Different shoe types are associated with complex interactions between breakover duration, the magnitude of the ground reaction force moment arm, and the magnitude of force [24]. A rolled rocker shoe is specifically designed to shorten the moment arm of the ground reaction force in late stance as well as the duration of breakover; however, it might increase the forces at the onset of breakover [24]. Shoeing with this type of shoe, as an example for an “orthopedic shoe” designed to alter specific aspects of force production, provides an opportunity to investigate typical ranges for the magnitude of kinematic gait changes in association with shoeing.
The aim of this study was to provide quantitative data in a specific group of horses preventatively shod according to a specific shoeing regimen with rolled rocker shoes and to establish the magnitude of associated gait changes. We hypothesized that, analogously to the absence of changes in ground reaction force moment arms after shoeing with standard open heel shoes [13], the effects of rolled rocker shoeing on movement symmetry would be small and more related to push-off in the second half of stance. We specifically hypothesized that any effects related to the presumed shortening of the ground reaction force moment arm after trimming and re-shoeing would be more obvious on the soft surface, which allows for more efficient ground penetration of the re-shod foot during breakover.
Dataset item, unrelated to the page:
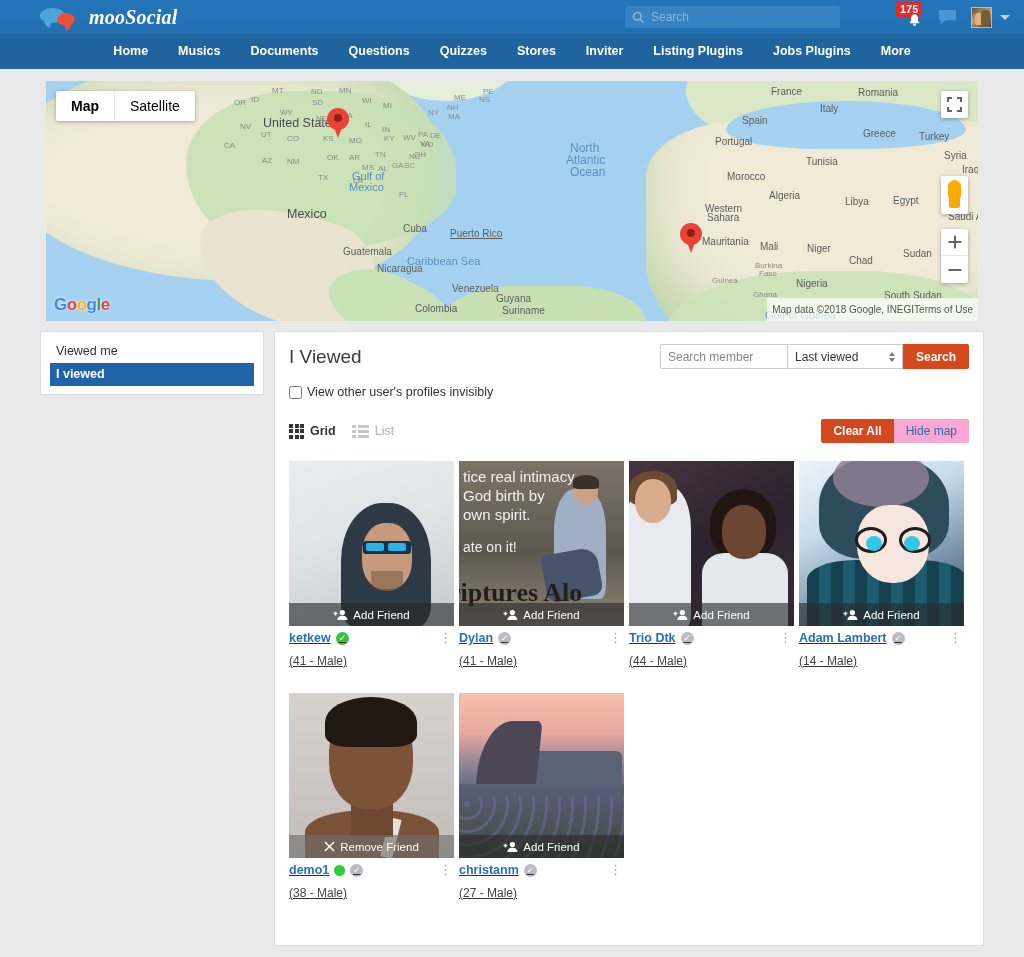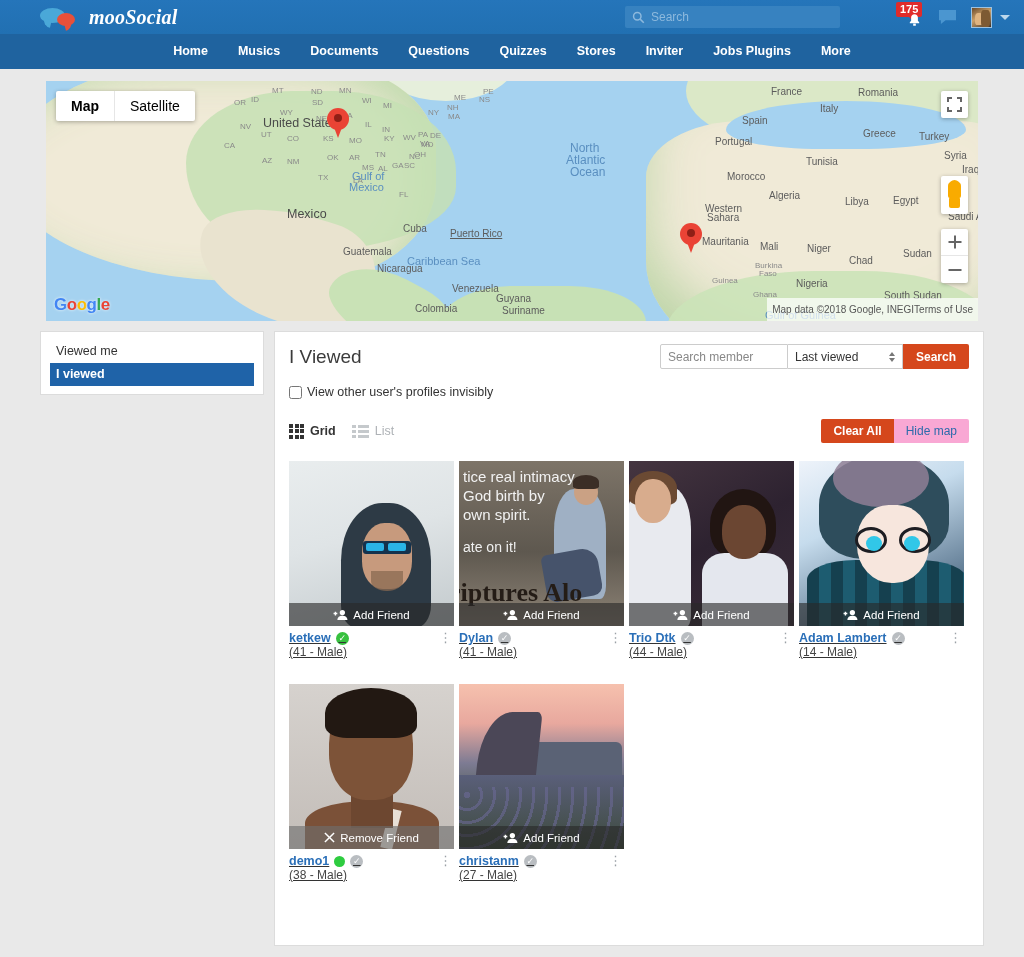"Listing Plugins" div.nav-item { html: none -> <div>Listing Plugins</div> }
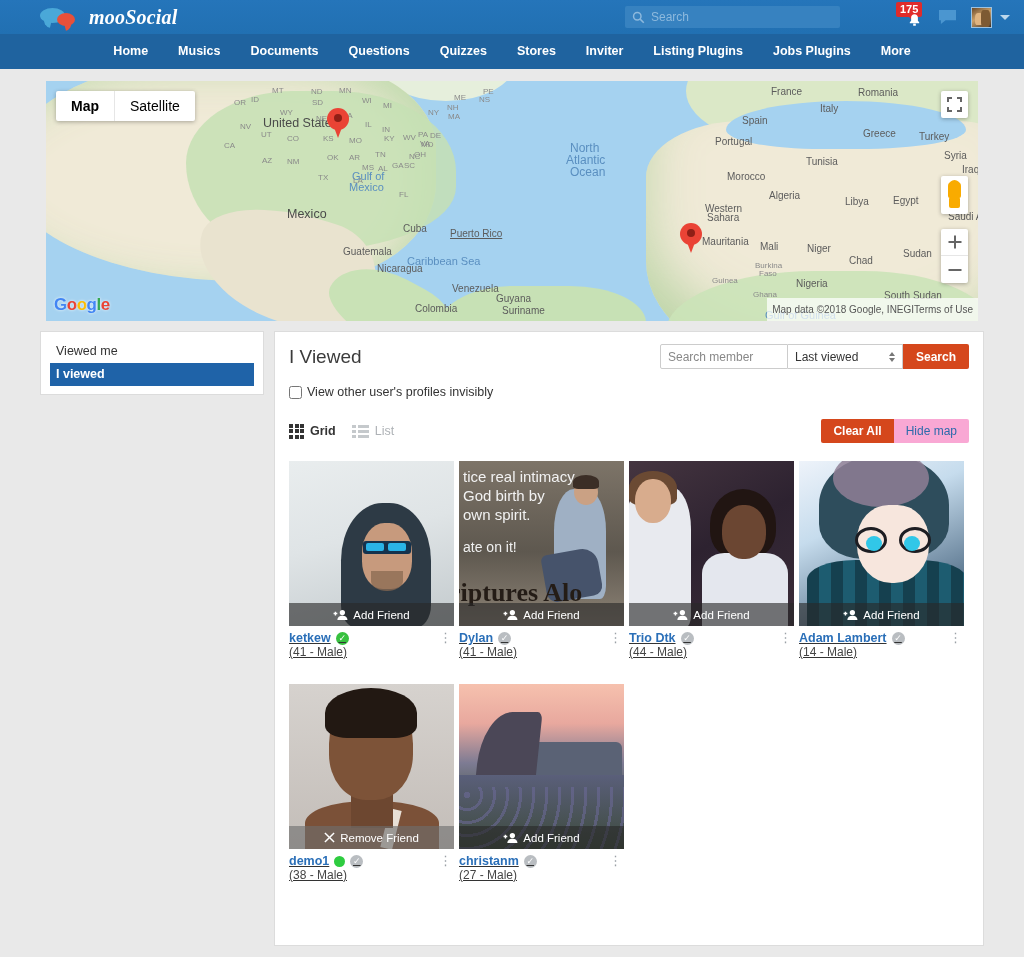"(41 - Male)" .card-sub { margin-top: 0 -> 9px }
During circular exercise, changes might be more exacerbated for the inside limb, which deviates more from the vertical [25], gain allowing for a more effortless ground penetration with the re-shod foot.

2. Materials and Methods

2.1. Horses

A convenience sample of ten Warmblood horses actively participating in show jumping competitions of at least 1.20 m fence height were included in this study (see Table 1). Ages ranged from 7 to 13 years (median 11 years). There were seven geldings and three mares. All horses were deemed fit to compete by their owner prior to inclusion in the study. Horses were due for routine re-shoeing by their farrier (CB) as per their normal 4-week shoeing schedule. All horses included in this study were currently shod in rolled rocker shoes as part of their routine, preventative shoeing regimen, aiming to benefit from a shortening of the DIP moment arm analogous to previous findings, for example, with natural balance shoes [24]. Ethical approval was granted via the Royal Veterinary College Clinical Research Ethical Review Board (CRERB: URN 2019 1929-3). Written owner’s consent was obtained prior to inclusion.

2.2. Re-Shoeing

Rolled rocker shoes were applied according to the principles of a pre-defined hoof mapping system (https://en.shoeing4soundness.ch/, accessed on 22 July 2024) with the aim of fitting the shoe in relation to the approximate location of the presumed center of rotation of the hoof. The approximate center of rotation was found from external landmarks by first marking the widest part of the medial and lateral white line, drawing a line mediolaterally across the foot from those marks, and marking the point where the line crosses the center of the frog (see Figure 1). The aim was then to fit the shoe with equal proportions dorsal and palmar to that approximate location. During this process, measurements were conducted with a standard tape measure (see Figure 1).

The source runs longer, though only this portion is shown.